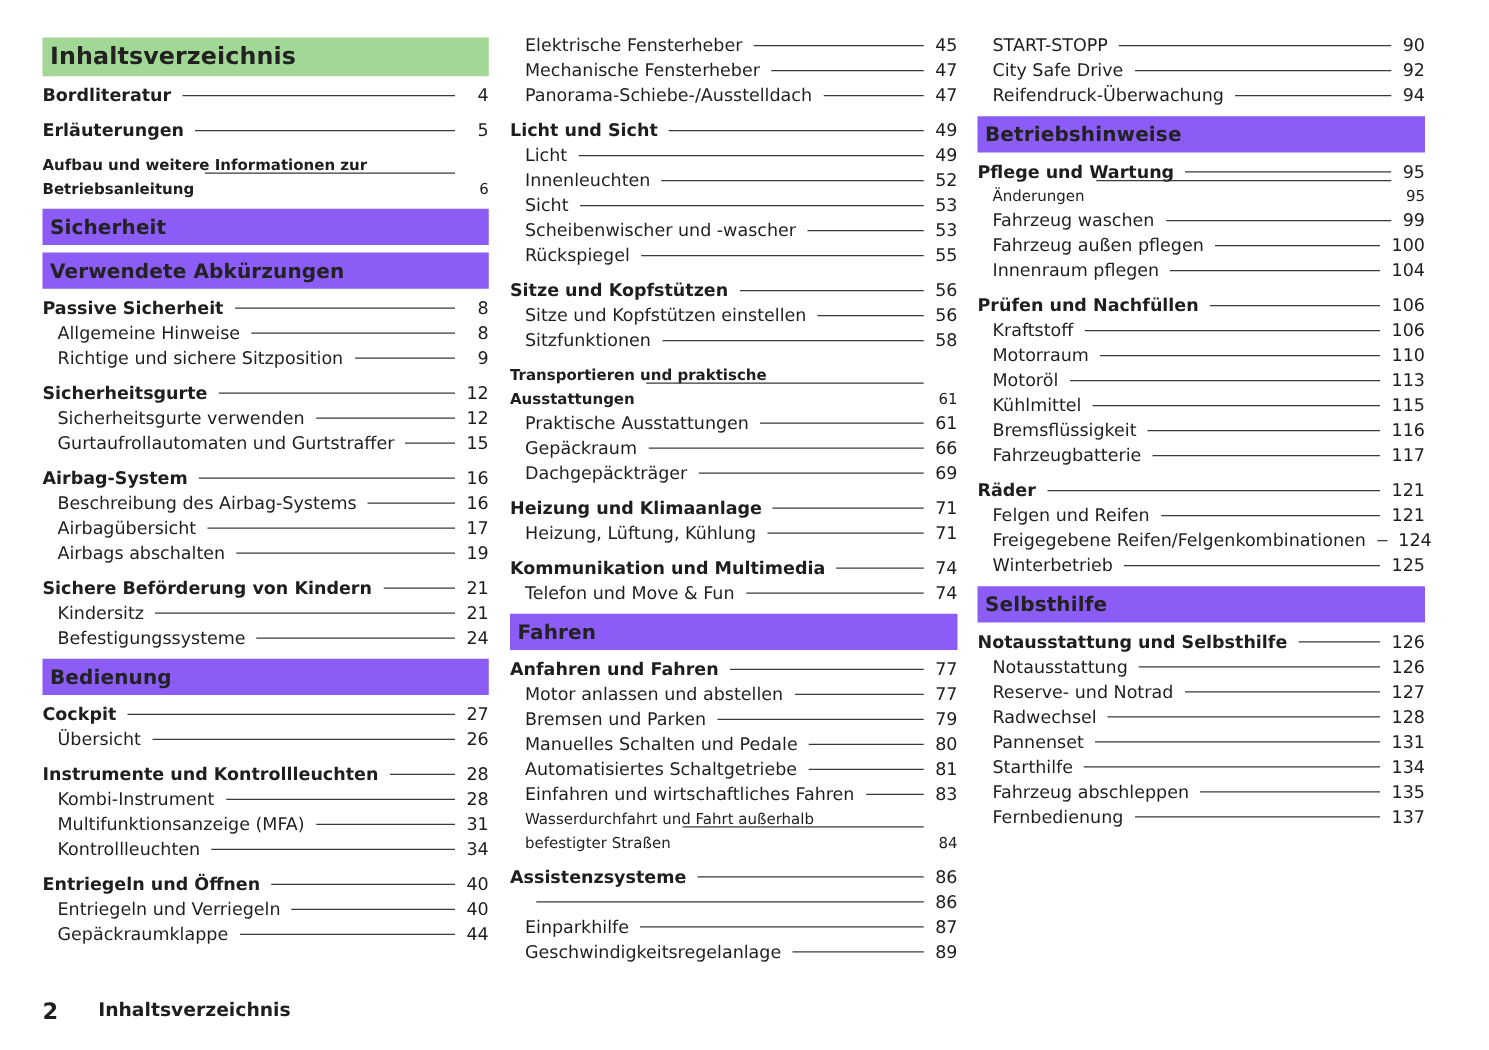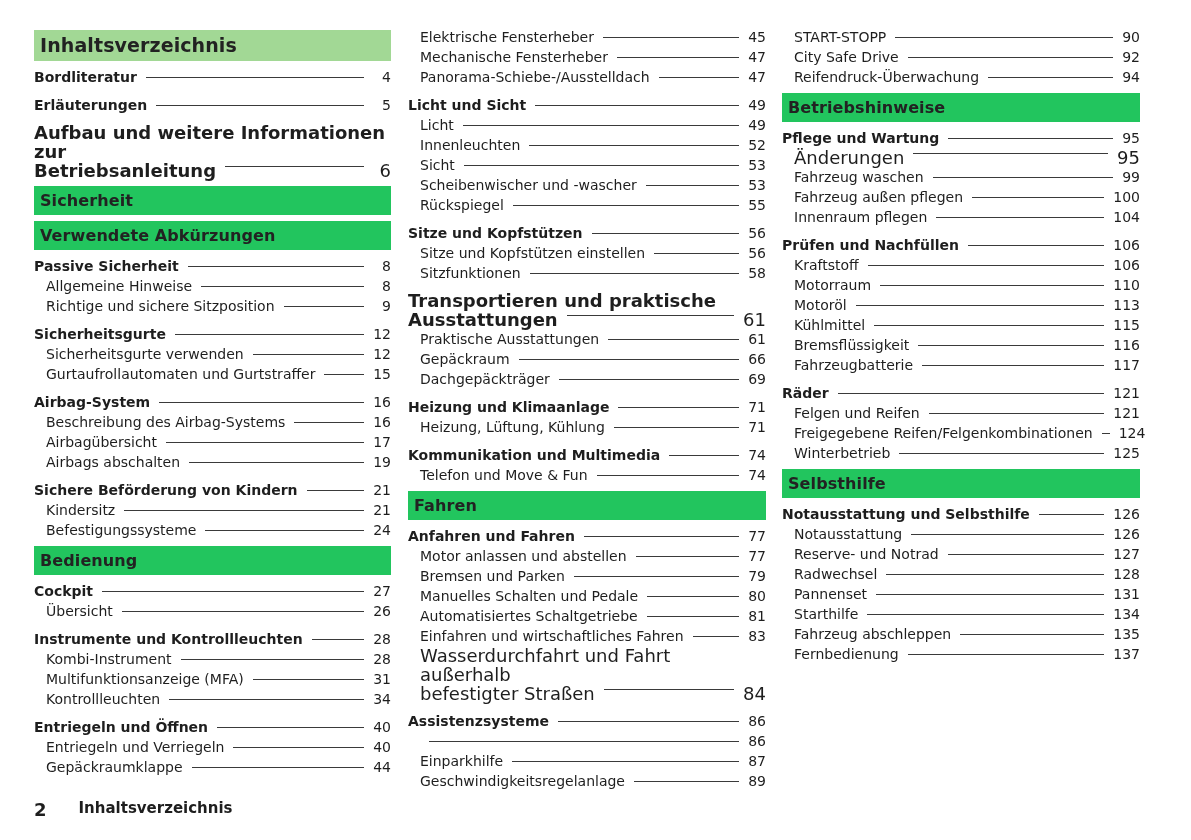--- a/index.html
+++ b/index.html
@@ -12,7 +12,7 @@
   #col2 { left: 408px; width: 358px; top: 27px; }
   #col3 { left: 782px; width: 358px; top: 27px; }
   .banner {
-    background: #22c55e; height: 29px; line-height: 29px; padding-left: 6px;
+    background: #8b5cf6; height: 29px; line-height: 29px; padding-left: 6px;
     font-size: 16px; font-weight: bold; color: #222; margin-top: 6px; margin-bottom: 6px;
     letter-spacing: 0.1px;
   }

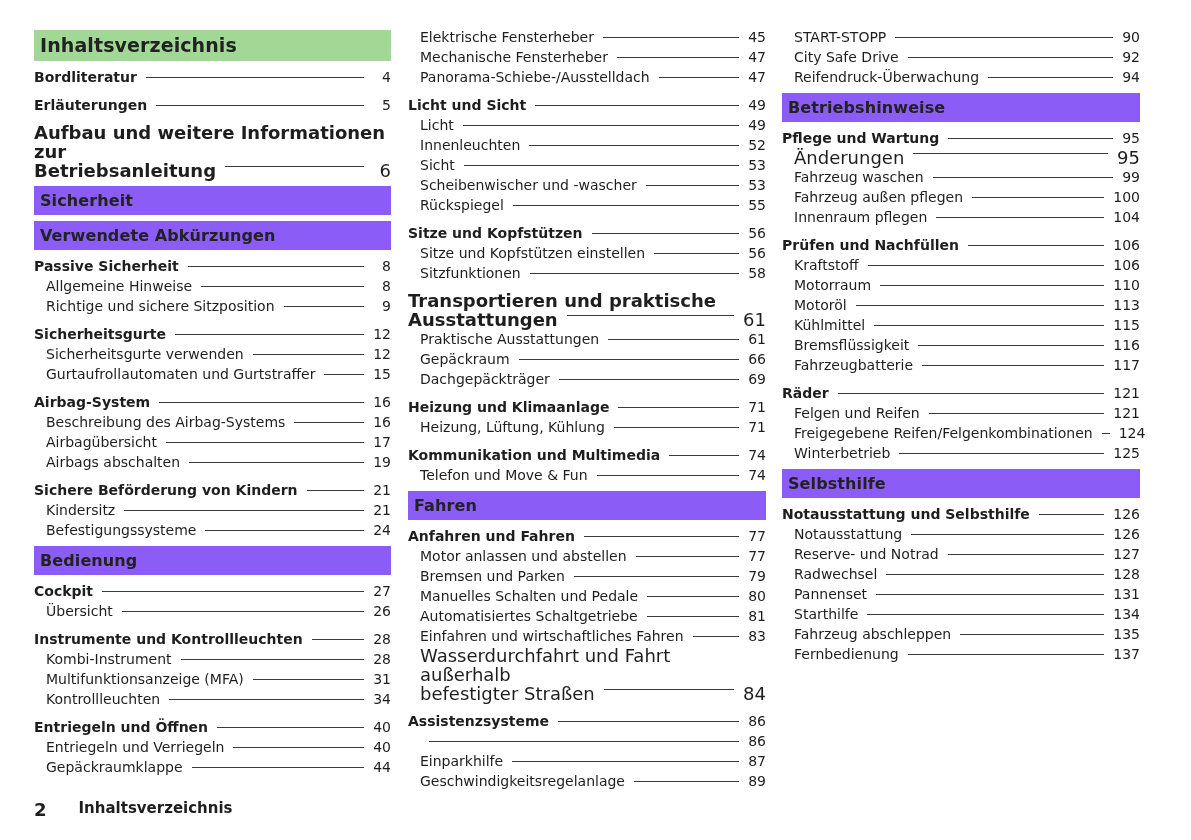--- a/index.html
+++ b/index.html
@@ -24,7 +24,7 @@
   .entry .leader { flex: 1; border-bottom: 1px solid #3a3a3a; margin: 0 9px 0 9px; position: relative; top: -4px; min-width: 8px; }
   .entry .page { min-width: 18px; text-align: right; }
   .gap { height: 8px; }
-  .multiline { font-size: 18px; line-height: 19px; }
+  .multiline { font-size: 12px; line-height: 19px; }
   .multiline .l1 { display: block; }
   .multiline.lvl1 .l1, .multiline.lvl1 .title { font-weight: bold; }
   .multiline.lvl2 { padding-left: 12px; }

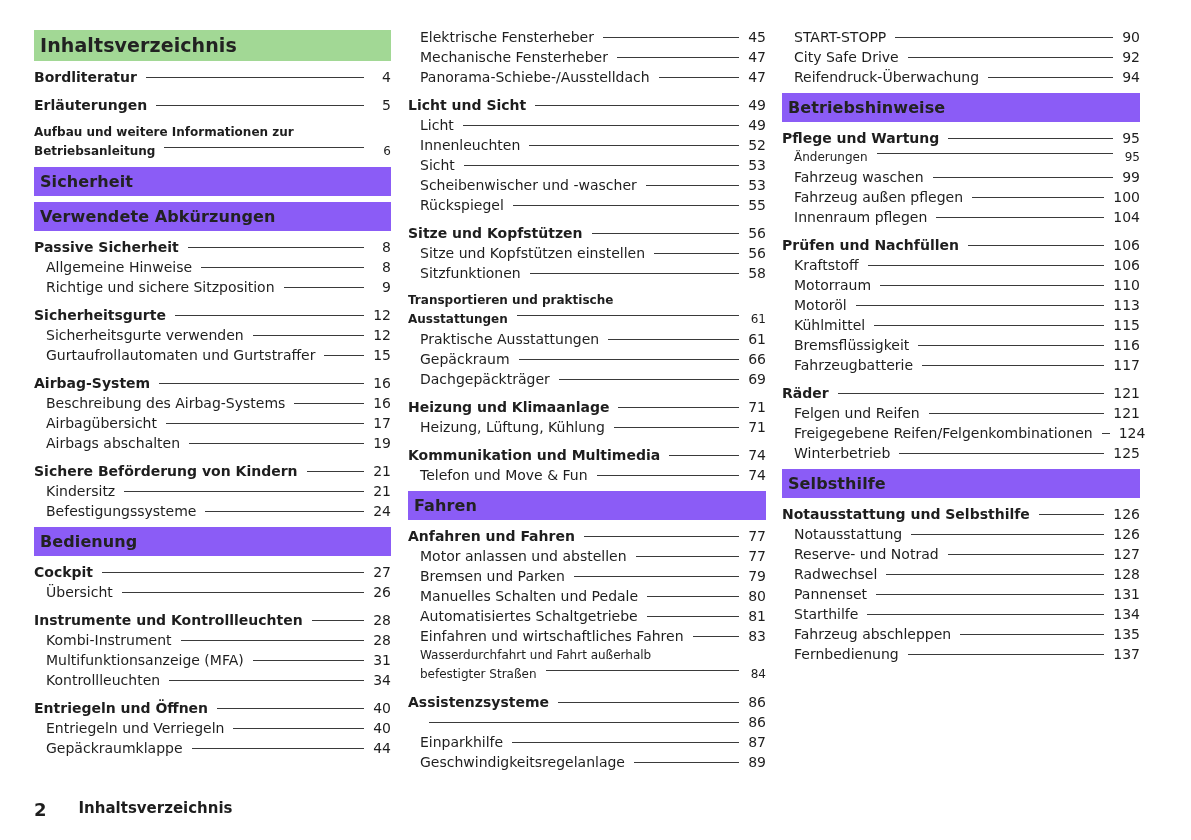--- a/index.html
+++ b/index.html
@@ -28,7 +28,7 @@
   .multiline .l1 { display: block; }
   .multiline.lvl1 .l1, .multiline.lvl1 .title { font-weight: bold; }
   .multiline.lvl2 { padding-left: 12px; }
-  .multiline .row { display: flex; align-items: center; }
+  .multiline .row { display: flex; align-items: flex-start; }
   .multiline .leader { flex: 1; border-bottom: 1px solid #3a3a3a; margin: 0 9px; position: relative; top: -4px; }
   .multiline .page { text-align: right; min-width: 18px; }
   #footer { position: absolute; left: 34px; top: 799px; font-size: 15px; font-weight: bold; display: flex; gap: 32px; }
————————
= Aim of the task =
Begin with the line that contains "flex; align-items: center;" and print each line exactly until the data ends, including the last line.

= Solution to this exercise =
-  .multiline .row { display: flex; align-items: center; }
+  .multiline .row { display: flex; align-items: flex-start; }
   .multiline .leader { flex: 1; border-bottom: 1px solid #3a3a3a; margin: 0 9px; position: relative; top: -4px; }
   .multiline .page { text-align: right; min-width: 18px; }
   #footer { position: absolute; left: 34px; top: 799px; font-size: 15px; font-weight: bold; display: flex; gap: 32px; }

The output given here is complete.